Insert sequence in nt database
2
0
Entering edit mode
2.7 years ago

Hello, I'm sure this isn't possible, but I want to clear my doubts. Is there a way to insert some sequences generated by my lab in nt database downloaded, without having to submit to ncbi? Thanks and sorry for this question.

nt • 1.7k views
2
Entering edit mode
2.7 years ago

makeblastdb -in mysequences.fna -dbtype nucl -title "some sequences I found" -out mysequences -parse_seqids
blastdb_aliastool -dblist nt mysequences -dbtype nucl -title "nt database + my own sequences" -out ntandmore


After that you can run for example:

 blastn -db ntandmore ...

0
Entering edit mode

So I did this command and I got 6 files, so now I shoul add them to the directory where I have the net database right?

0
Entering edit mode

I am not sure how many files you get, ls mysequences.* ntandmore.* should list all files that make the blast database. Those need to be in the BLASTDB directory, together with the nt database, except mysequeces.fast, the input fasta file. Make sure to also download and extract the nt database again, because it looks as if your previous actions might have overwritten its files. The best way of doing this is to simply change directory to $BLASTDB and generate everything there. Otherwise, doing a ´cp mysequences.* ntandmore.*$BLASTDB´ should also do it.

0
Entering edit mode
2.7 years ago

Assuming you are talking about BLAST nt db:

From top of my head I can think of following:

Edit: These are separate options to do what you've asked. Also it is not an complete foolproof tutorial, you need to check the manual for the tools.

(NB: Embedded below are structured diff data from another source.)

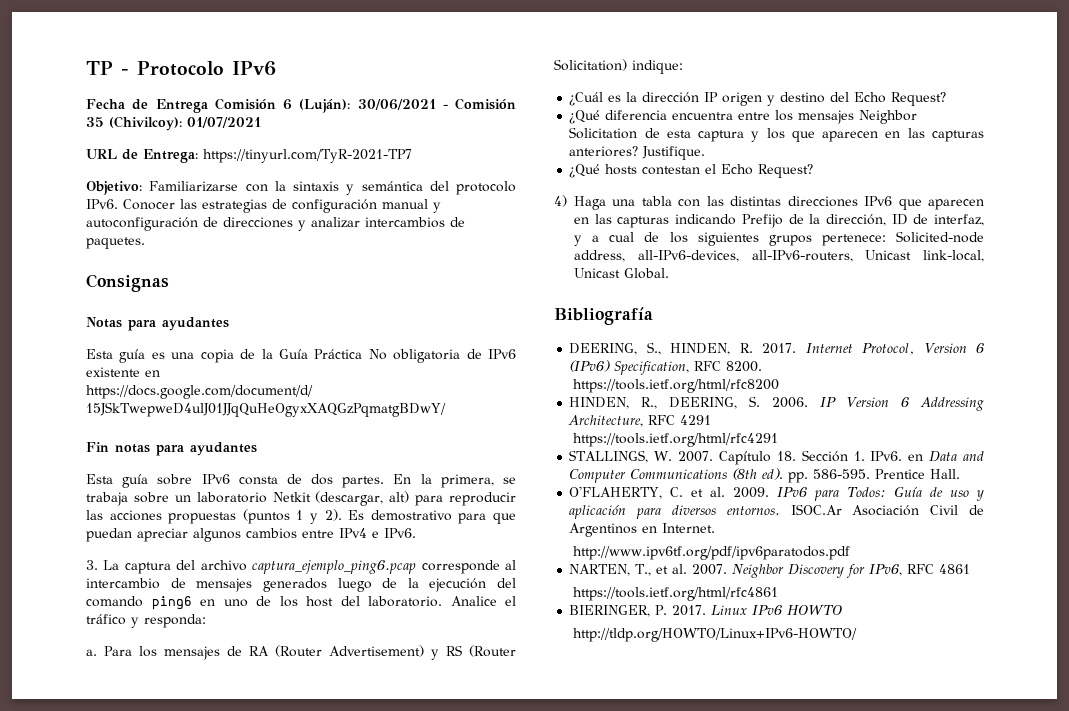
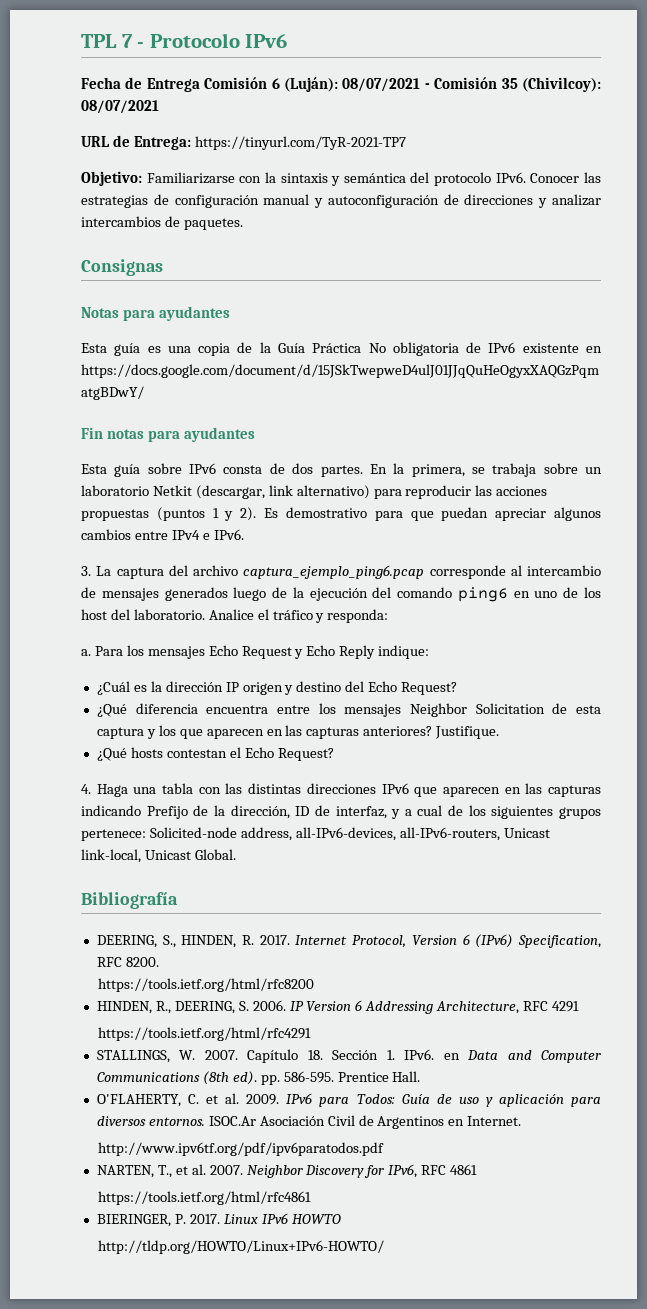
- TP - Protocolo IPv6
+ TPL 7 - Protocolo IPv6
- Fecha de Entrega Comisión 6 (Luján): 30/06/2021 - Comisión 35 (Chivilcoy): 01/07/2021
+ Fecha de Entrega Comisión 6 (Luján): 08/07/2021 - Comisión 35 (Chivilcoy): 08/07/2021
- En la primera, se trabaja sobre un laboratorio Netkit (descargar, alt) para reproducir las acciones propuestas (puntos 1 y 2).
+ En la primera, se trabaja sobre un laboratorio Netkit (descargar, link alternativo) para reproducir las acciones propuestas (puntos 1 y 2).
- Para los mensajes de RA (Router Advertisement) y RS (Router Solicitation) indique:
+ Para los mensajes Echo Request y Echo Reply indique:
- 4) Haga una tabla con las distintas direcciones IPv6 que aparecen en las capturas indicando Prefijo de la dirección, ID de interfaz, y a cual de los siguientes grupos pertenece: Solicited-node address, all-IPv6-devices, all-IPv6-routers, Unicast link-local, Unicast Global.
+ 4. Haga una tabla con las distintas direcciones IPv6 que aparecen en las capturas indicando Prefijo de la dirección, ID de interfaz, y a cual de los siguientes grupos pertenece: Solicited-node address, all-IPv6-devices, all-IPv6-routers, Unicast link-local, Unicast Global.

1) you can unpack the nt to fasta (blastdbcmd) append the sequence, create new db (makeblastdb).

2) create db from new sequences and combine the database using blastdb_aliastool. (https://www.ncbi.nlm.nih.gov/books/NBK279693/)

1
Entering edit mode

Two would be the way to go. No point in trying re-make indexes for locally modified nt.

0
Entering edit mode

So I did the second command wich generated a .nal file is this correct?

0
Entering edit mode

Did you try aligning with the new name you created for the aliased DB?

0
Entering edit mode

So I did this command : blastdb_aliastool -dblist mysequence -dbtype nucl -title "test nt" -out nt ; and then I got a file named nt.nal, should I had this to the directory where I have all the nt database? I also name it nt.

1
Entering edit mode

-dblist needs to include both mysequence nt. I would not use nt as the -out name since that would mess-up existing nt.nal file. Please follow the example shown by @Michael below closely. Finally use the ntandmore (or the name you choose) for actual search.

0
Entering edit mode

Yes but I continue to have my doubts. Cause when I do the commands like @Michael I get 5 files. So my question is after that, how can I run a blast command with my sequences and the nt databases? If I name it like ntandmore, is this file the compilation of the nt database and my own sequences?

1
Entering edit mode

If I name it like ntandmore, is this file the compilation of the nt database and my own sequences?

Correct. @Michael did show you how to search with the new combined database alias with an example in the answer below.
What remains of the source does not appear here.